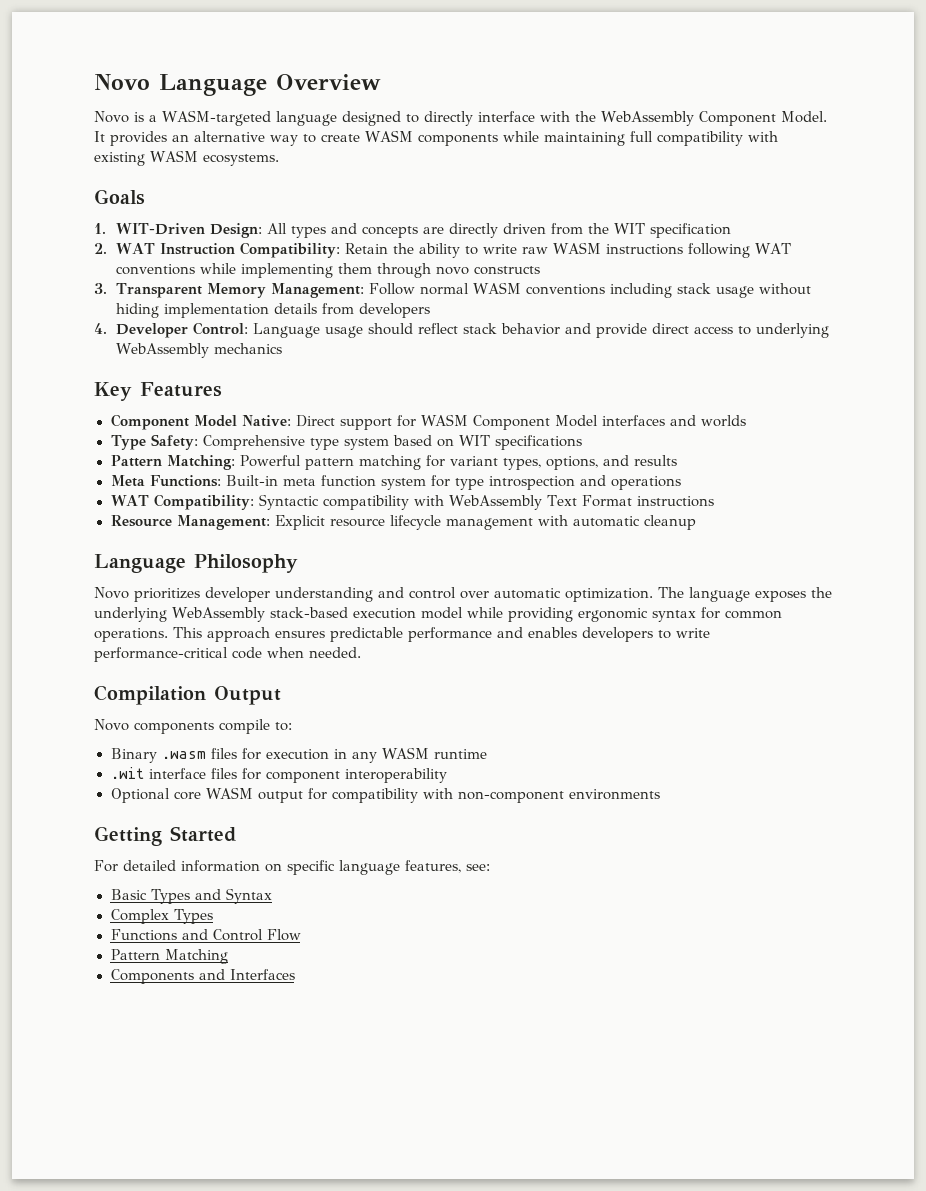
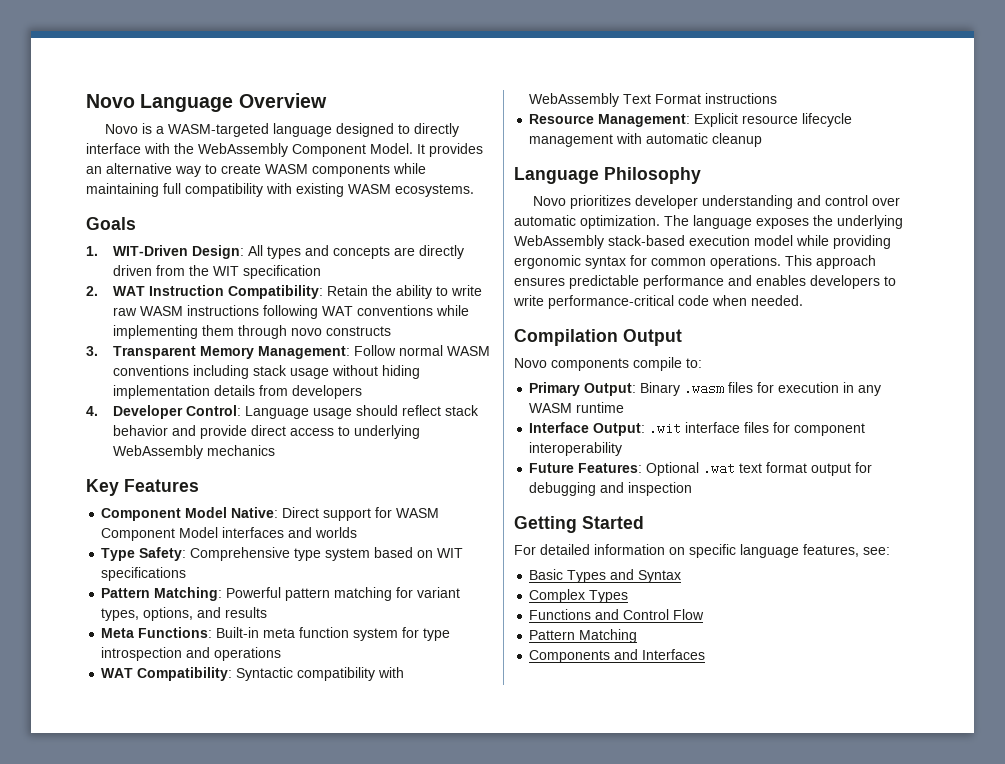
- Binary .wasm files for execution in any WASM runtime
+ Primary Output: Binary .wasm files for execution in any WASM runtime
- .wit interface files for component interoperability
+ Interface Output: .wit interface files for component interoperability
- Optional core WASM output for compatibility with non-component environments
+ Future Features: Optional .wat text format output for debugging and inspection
=====
Which lines in the records above contain the word "Optional"? Return each of them.

The answer:
- Optional core WASM output for compatibility with non-component environments
+ Future Features: Optional .wat text format output for debugging and inspection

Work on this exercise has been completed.